Wer die Eizell-Spende will, muss ins Ausland

Der Menschenrechtsgerichtshof in Straßburg segnet die strenge österreichische Verbotsregelung bei der Fortpflanzungsmedizin ab. Und bestätigt auf diese Weie indirekt auch die ähnliche deutsche Rechtslage.

Straßburg. Für kinderlose Paare in Europa dürfte das Urteil eine Enttäuschung sein: Ein Staat darf die Fortpflanzung im Labor, mit gespendetem Sperma oder fremden Eizellen, verbieten. Das entschied der Europäische Gerichtshof für Menschenrechte (EGMR) in Straßburg. Im konkreten Fall hatten zwei unfruchtbare Ehepaare aus Österreich geklagt. Nur durch eine Befruchtung im Labor hätten die Frauen ein Kind zur Welt bringen können, das mit einem der beiden Elternteile verwandt ist. Die Entscheidung hat auch Auswirkungen auf Deutschland, weil die Rechtslage hier sehr ähnlich ist.

„Die deutsche Rechtslage ist hier zwischen den Zeilen bestätigt worden“, sagt der Berliner Anwalt Udo von Langsdorff, Spezialist für Medizinrecht. Wie in Österreich ist hierzulande die Spermaspende erlaubt — allerdings nur, wenn der fremde Samen der Frau eingepflanzt wird. Eine Befruchtung im Labor schließt das Embryonenschutzgesetz aus.

Eizellen hingegen dürfen nicht gespendet werden. Dies soll verhindern, dass ein Kind zwei Mütter hat, argumentierte die Bundesregierung in einer Stellungnahme zum aktuellen Fall. Wenn eine Frau ein Kind austrage, das aus einer fremden Eizelle hervorgegangen sei, könne dies zu allerlei psychologischen Problemen für das Kind führen, zudem sei die Entnahme der Eizellen bei einer Spenderin ein riskanter Eingriff, so die Experten der Bundesregierung. Die österreichische Regierung fürchtet zudem, die Eizellspende könne zur wirtschaftlichen Ausbeutung der Spenderin führen. Die Zeugung im Reagenzglas mit fremdem Sperma oder fremden Eizellen könne ferner die Zucht von Designer-Babys befördern.

Erlaubt ist in Österreich wie in Deutschland die Entnahme, Befruchtung und Wieder-Einpflanzung eigener weiblicher Eizellen. Ebenfalls zugelassen ist in beiden Ländern die Befruchtung mit fremdem Spende-Sperma, dies allerdings nur im Körper der Frau. Diese Regelung sei widersprüchlich, hatten die beiden Klägerpaare moniert. Doch während die Kammer (die erste Instanz des EGMR) ihnen im April 2010 Recht gab, kassierte die Große Kammer nun das Urteil. Der Richterspruch vom Donnerstag ist bindend.
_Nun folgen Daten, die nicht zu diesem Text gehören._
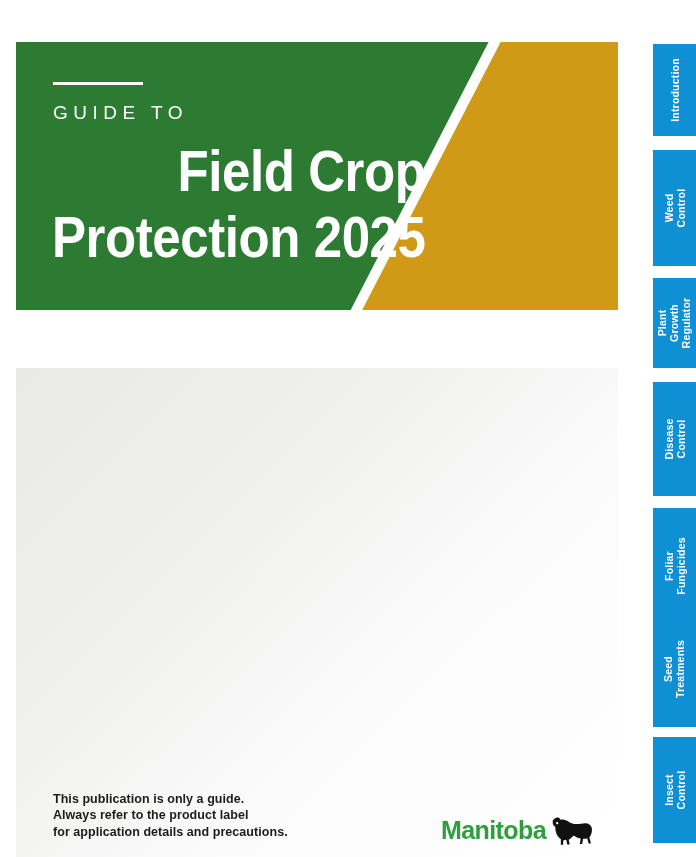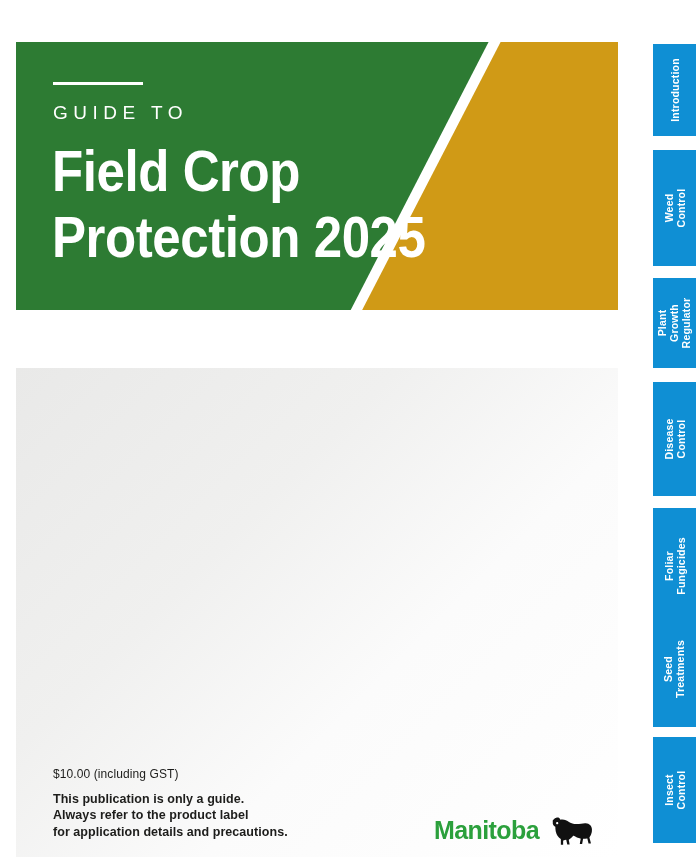"GUIDE TO" .header-content { text-align: none -> right }
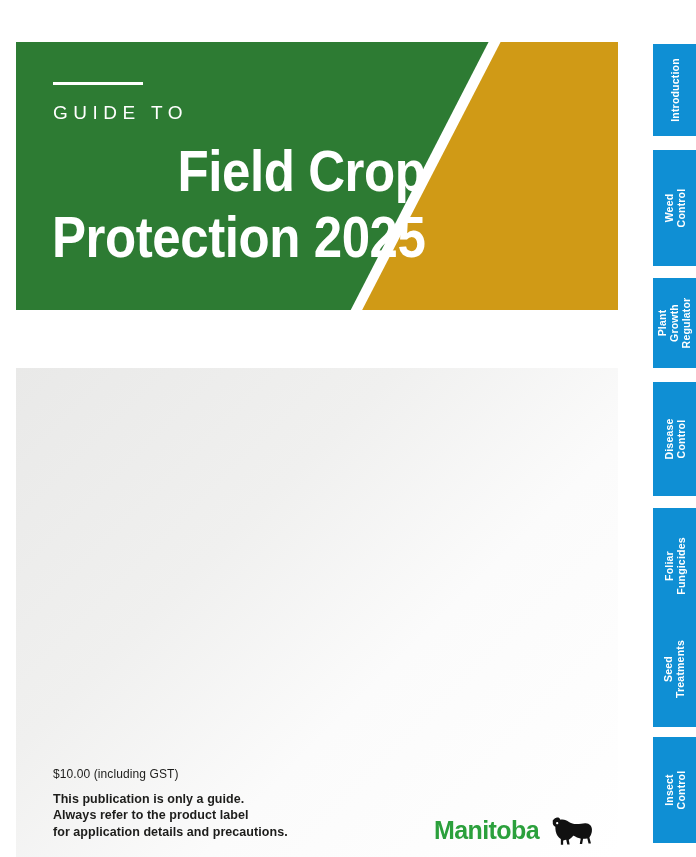"$10.00 (including GST)" div.price { html: <div>$10.00 (including GST)</div> -> none }
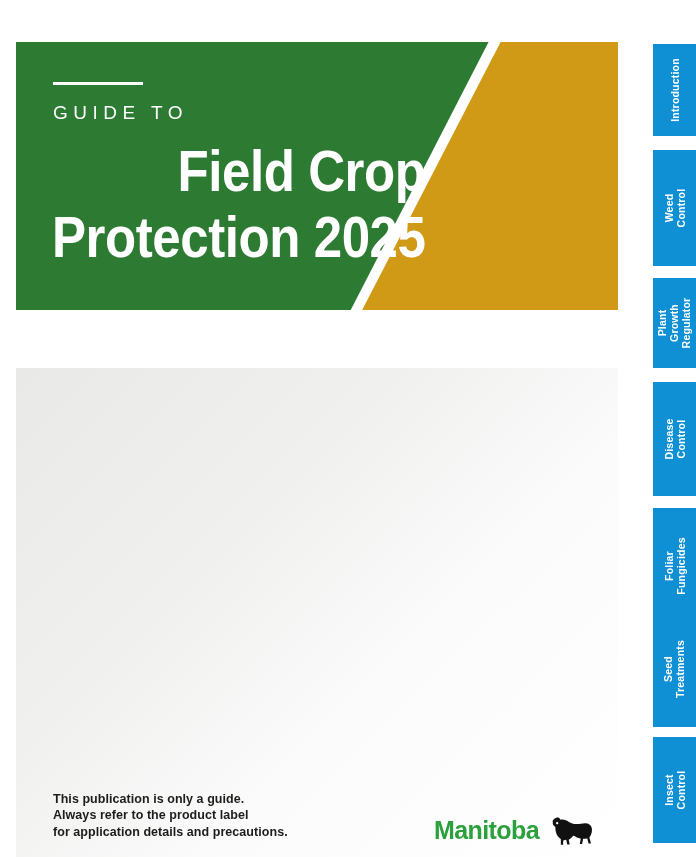"Manitoba" .mb-logo { gap: 7px -> none }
Ein Staat dürfe enge Vorgaben machen zur künstlichen Befruchtung, befanden die Richter. Denn von einer einheitlichen Gesetzeslage zur Samen- und Eizellspende könne in den 47 europäischen Staaten, für die die Rechtsprechung des EGMR gilt, keine Rede sein. Zwar gebe es einen Trend, die Spende zur Befruchtung im Labor zu erlauben. Der Gesetzgeber könne aber von einem großzügigen Ermessensspielraum Gebrauch machen und entsprechende Verbote aufstellen.

Zudem, so die Richter, stelle Österreich Paaren wenig Hürden in den Weg, die Befruchtungskliniken im Ausland nutzen. In den meisten der 47 Staaten des Europarats ist die Spende von Eizellen legal.

Der Unionsfraktionsvize im Bundestag, Johannes Singhammer (CSU), lobte das „verantwortungsbewusste und zukunftsweisende“ Urteil. Eine „gespaltene Mutterschaft“ dient nicht dem Kindeswohl, könne negative Auswirkungen bei der seelischen Entwicklung eines Kindes haben. Es dürfe nicht zu einer „Kommerzialisierung von Eizell-Spenden“ kommen.